Brasil e México se afirmam em Davos e fazem a diferença na América Latina

Brasil e México reafirmaram seu peso dentro da elite mundial durante a 40ª edição do Fórum de avos, marcando cada vez mais sua distância em relação ao resto da América Latina, que parece afastar-se deste centro de poder identificado com o liberalismo.

AFP |

Se o caso do México é mais compreensível, já que seu presidente Felipe Calderón é um dos poucos chefes de Estado de direita na América Latina, o do Brasil é mais atípico e está vinculado com uma maior abertura por parte de Luiz Inácio Lula da Silva, que tão bons frutos lhe renderam.

Ausente por uma crise de hipertensão, Lula foi consagrado em Davos como seu "estadista global" pelo alcance de uma gestão que conciliou crescimento econômico com justiça social.

"Pela primeira vez em sua história, este Fórum quer honrar um extraordinário homem de Estado", foram as palavras do professor Klaus Schwab, ideólogo do Fórum Econômico Mundial (WEF), uma fundação que sempre defendeu as tendências mais liberais em termos de finanças e economia.

A entrega do prêmio aconteceu no mesmo lugar em que Lula surpreendeu o mundo em 2003 com um discurso em que pediu luta pela pobreza ante uma elite que o olhava por desconfiança por sua formação simples e de esquerda.

"Sete anos depois, posso olhar nos olhos de cada um de vocês e, mais do que isso, nos olhos de meu povo, e dizer que o Brasil, com todas suas dificuldades, cumpriu com sua parte", afirmou Lula no discurso que, em sua ausência, foi lido pelo chanceler Celso Amorim, quebrando uma regra de ouro de Davos, que impede que uma terceira pessoa leia o discurso de outra.

"Este prêmio aumenta minha responsabilidade como governante e de meu país como um ator mais ativo e presente no cenário internacional", afirmou Lula ainda.

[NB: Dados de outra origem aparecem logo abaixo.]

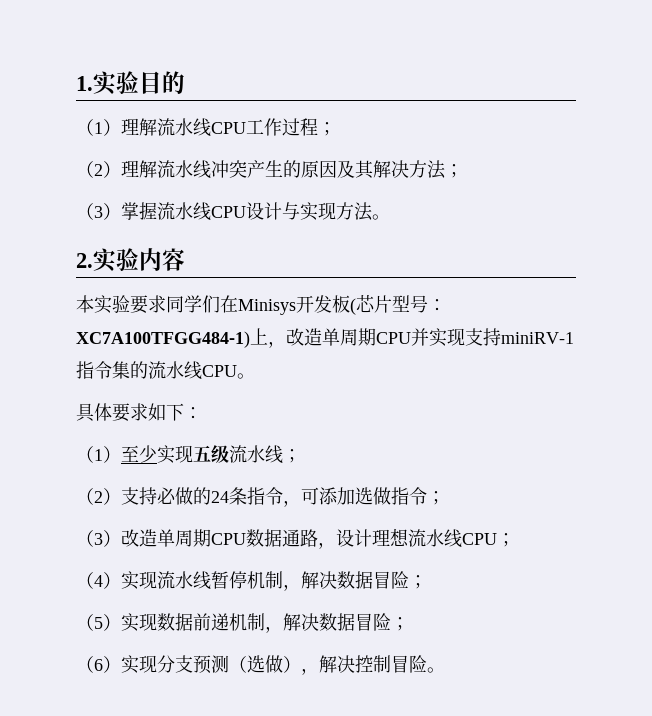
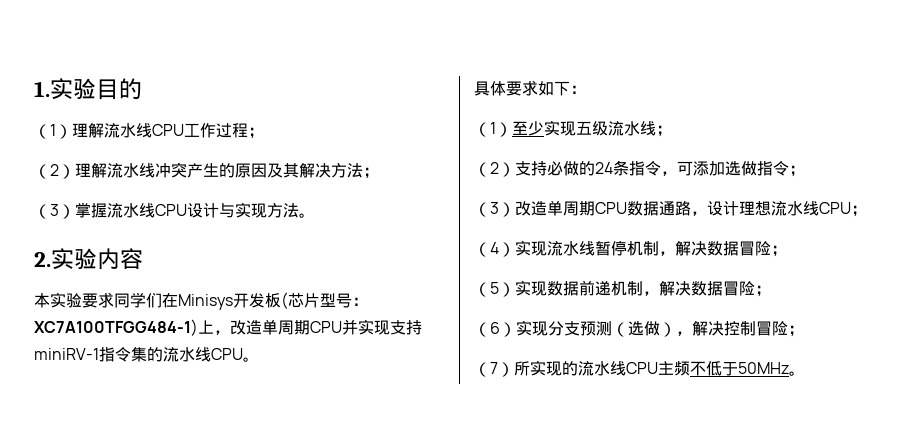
(427, 664) none -> [788,325,804,337] [474,360,789,377] ； // （7）所实现的流水线CPU主频不低于50MHz

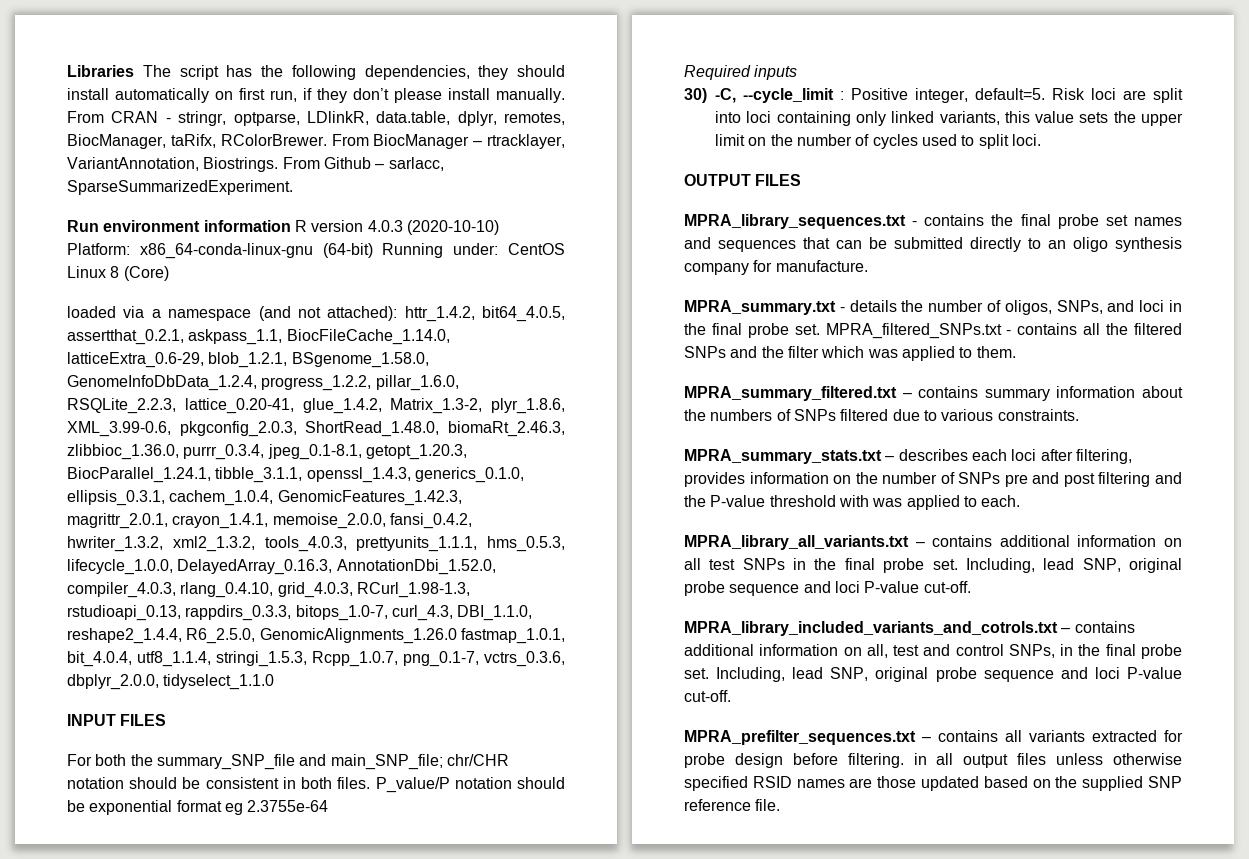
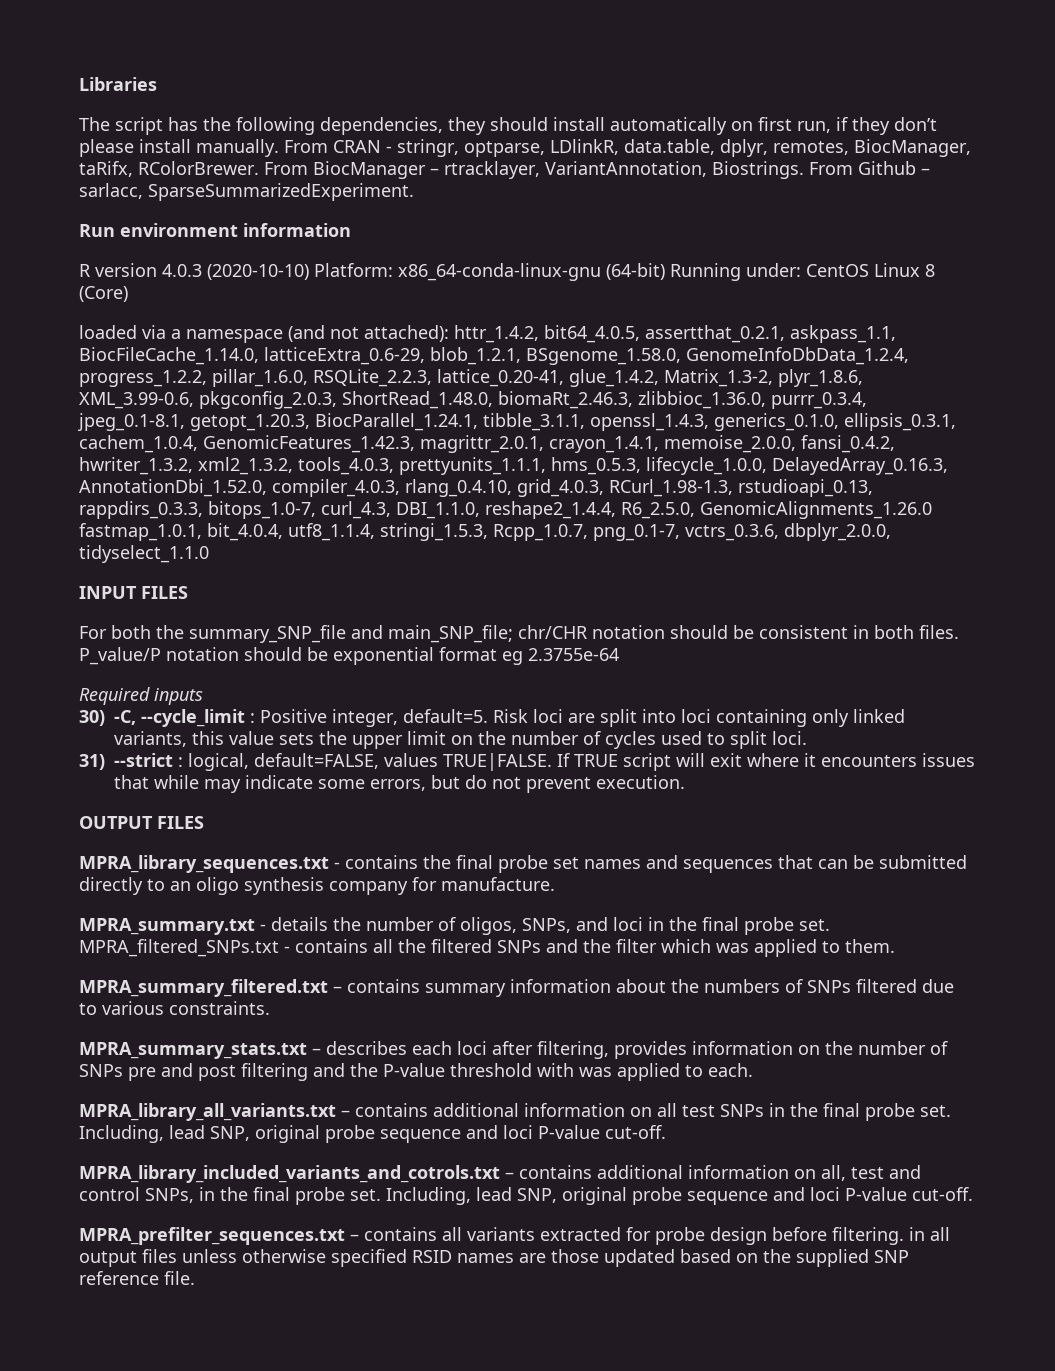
(134, 71) none -> (157, 84) //
(291, 226) none -> (351, 230) //
(1041, 140) none -> [79,753,975,771] [114,775,685,793] // 31) --strict : logical, default=FALSE, values TRUE|FALSE. If TRUE script will exit where it encounters issues that while may indicate some errors, but do not prevent execution.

Quanto a Calderón, sua nova presença em Davos serviu para lançar sua cruzada visando à conferência internacional sobre mudança climática de Cancún prevista para o final do ano, na qual se tentará chegar a um acordo depois do fracasso de Copenhague.

Convertido no novo paladino da luta contra o aquecimento global, Calderón pediu que se "restabeleça a confiança entre os sócios" e disse "estar disposta a ouvir todas as vozes".

"Necessitamos construir uma ponte entre os países pobres e os mais desenvolvidos ", afirmou ainda.

Para Calderón, o mundo em desenvolvimento deve conceder seu 'grão de areia' na luta contra a mudança climática, e deixar de culpar as potências industrializadas por sua ação poluente no passado.

Em compensação, o resto da América Latina marcou por sua ausência, pelos mais variados motivos, principalmente problemas internos, como é o caso da Argentina, onde a presidenta Cristina Kirchner precisou enfrentar uma crise relativa à condução do Banco Central.

E os países da América Latina governados pela esquerda mais radical, encabeçada pelo venezuelano Hugo Chávez, preferem declaradamente o Fórum Social Mundial (FSM), o maior evento antiglobalização neoliberal do plano, que, na edição deste ano, no entanto, não contou com presenças mais significativas.